(ENTRIES PROVIDED Opens)

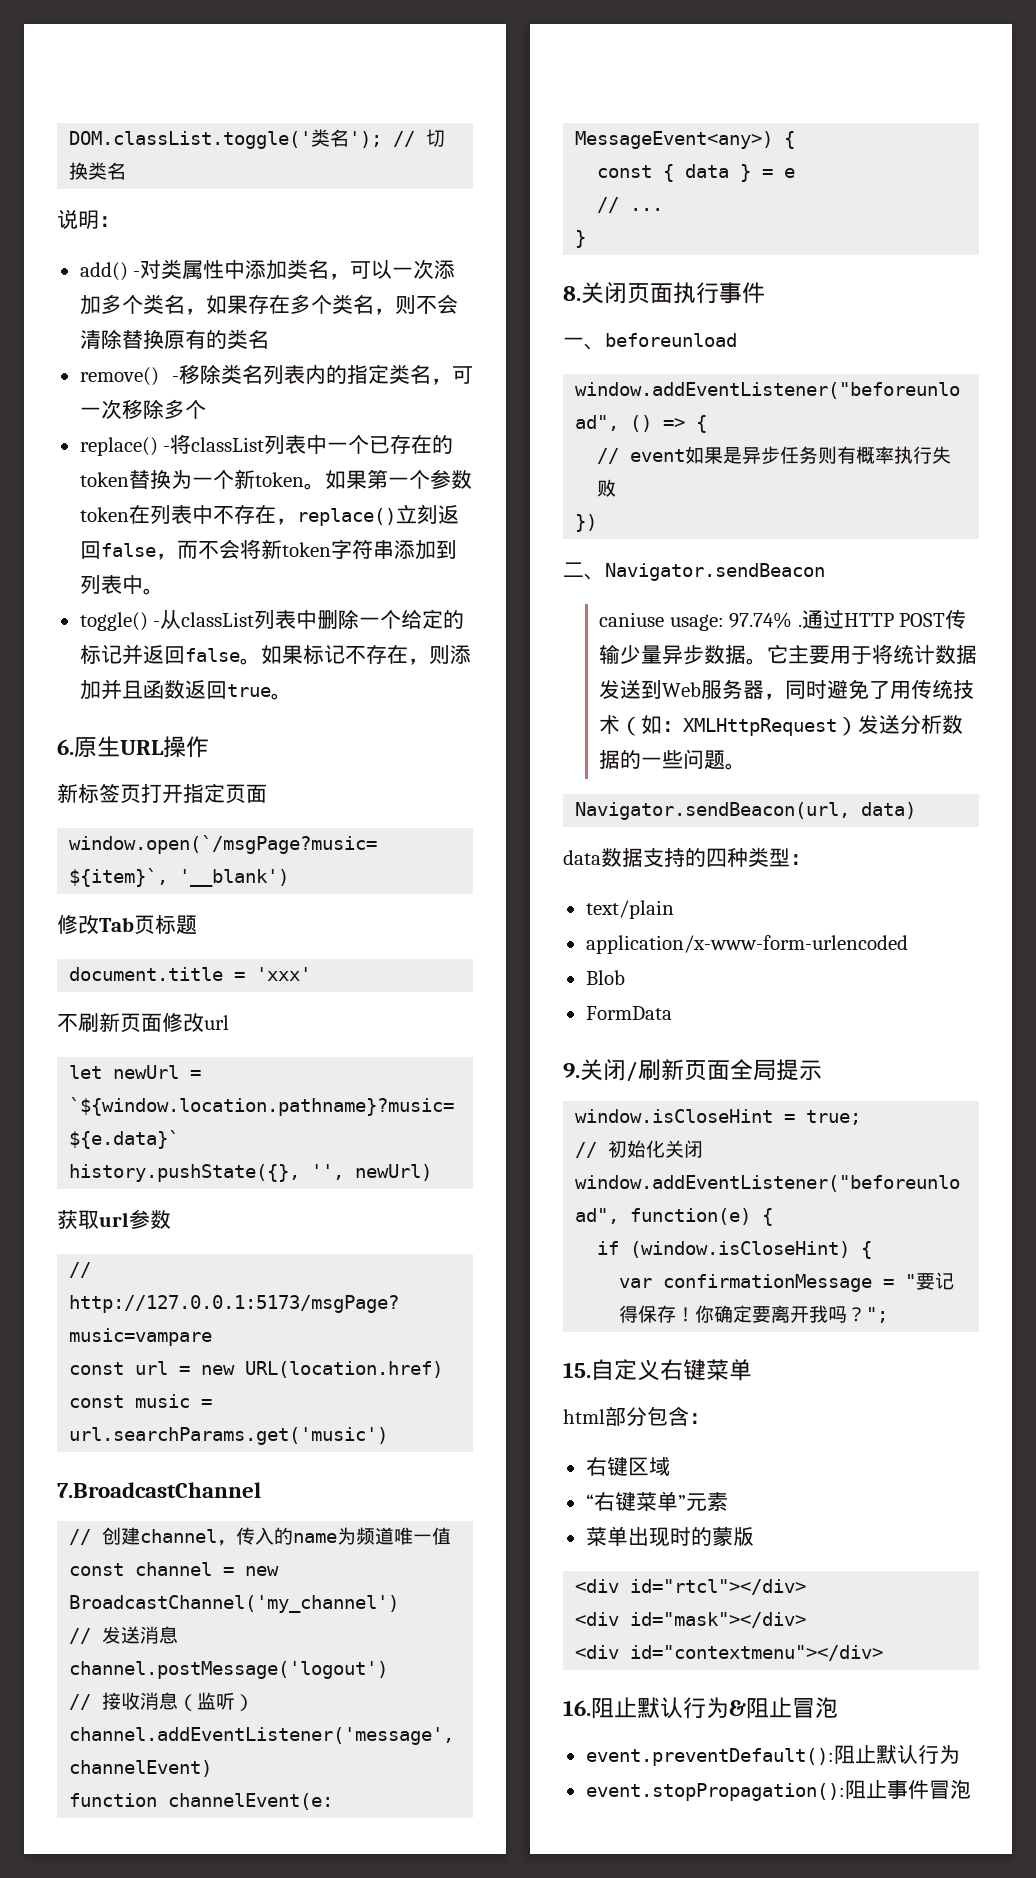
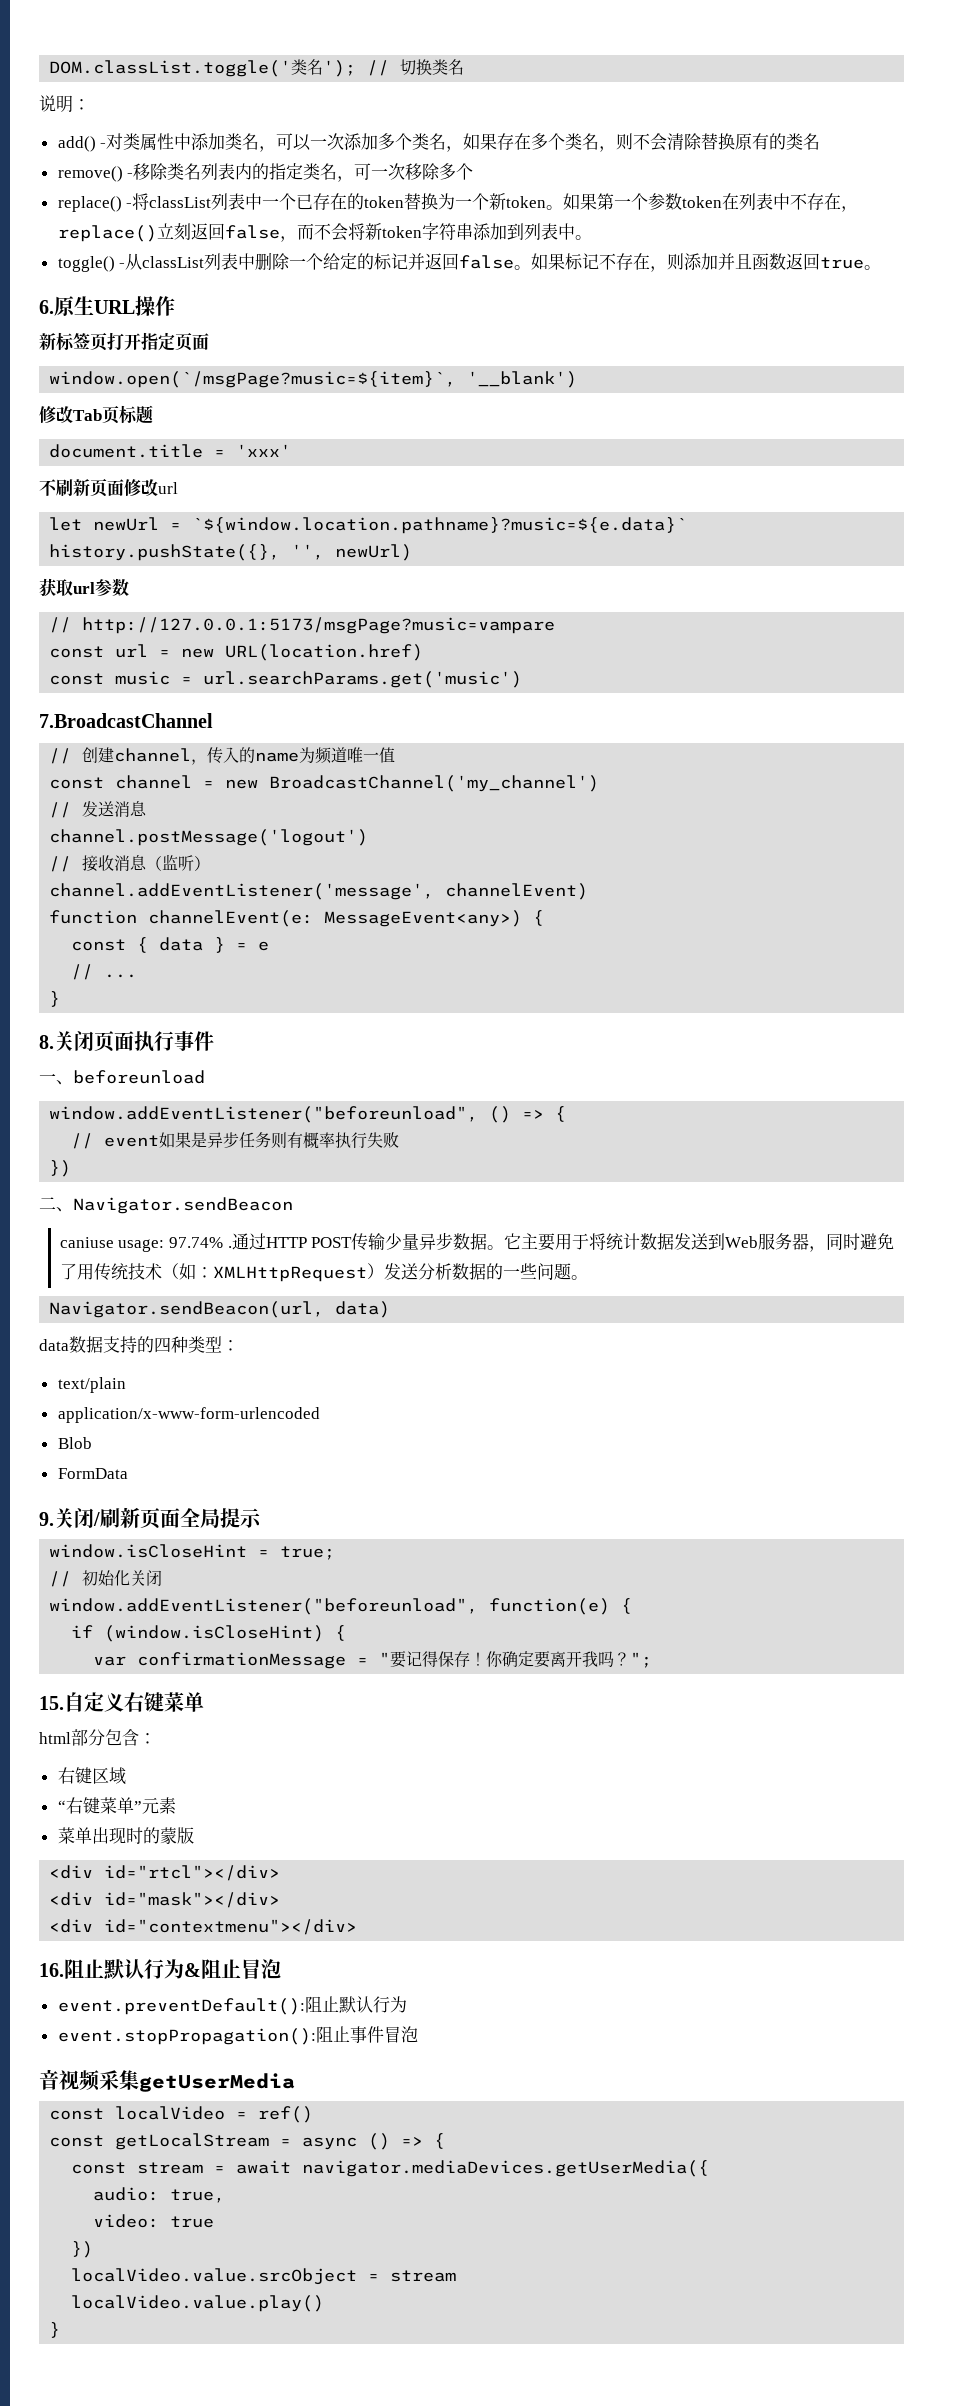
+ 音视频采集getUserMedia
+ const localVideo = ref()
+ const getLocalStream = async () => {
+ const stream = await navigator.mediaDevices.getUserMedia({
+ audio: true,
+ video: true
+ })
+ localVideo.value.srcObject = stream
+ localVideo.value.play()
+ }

(ENTRIES PROVIDED Closes)

### ACTIVITY
Without including any pictures, print all of the material exactly as given.

### SOLUTION TO THE EXERCISE
+ 音视频采集getUserMedia
+ const localVideo = ref()
+ const getLocalStream = async () => {
+ const stream = await navigator.mediaDevices.getUserMedia({
+ audio: true,
+ video: true
+ })
+ localVideo.value.srcObject = stream
+ localVideo.value.play()
+ }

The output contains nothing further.